_Input_:
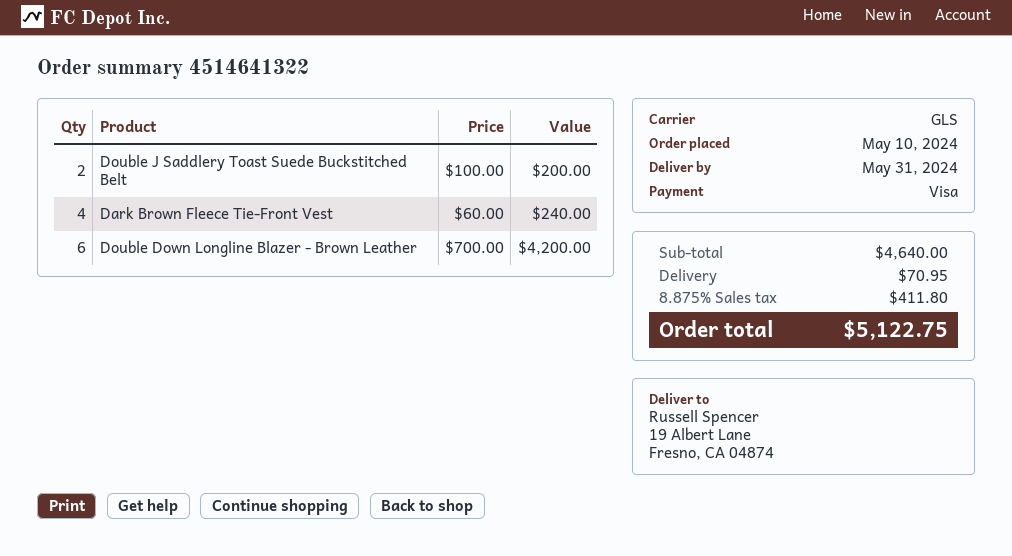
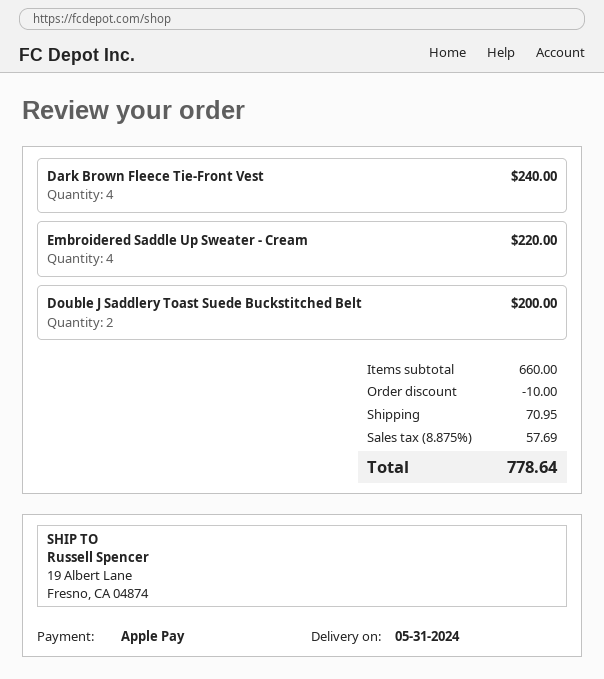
payment method: Visa -> Apple Pay
Double Down Longline Blazer - Brown Leather: 6 for 4200.00 -> none
Embroidered Saddle Up Sweater - Cream: none -> 4 for 220.00
subtotal: 4640.00 -> 660.00
discount: none -> 10.00
tax: 8.875% = 411.80 -> 8.875% = 57.69
total: 5122.75 -> 778.64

_What the task requires_: Write out the listing above exactly, images omitted.

_Task solution_:
payment method: Visa -> Apple Pay
Double Down Longline Blazer - Brown Leather: 6 for 4200.00 -> none
Embroidered Saddle Up Sweater - Cream: none -> 4 for 220.00
subtotal: 4640.00 -> 660.00
discount: none -> 10.00
tax: 8.875% = 411.80 -> 8.875% = 57.69
total: 5122.75 -> 778.64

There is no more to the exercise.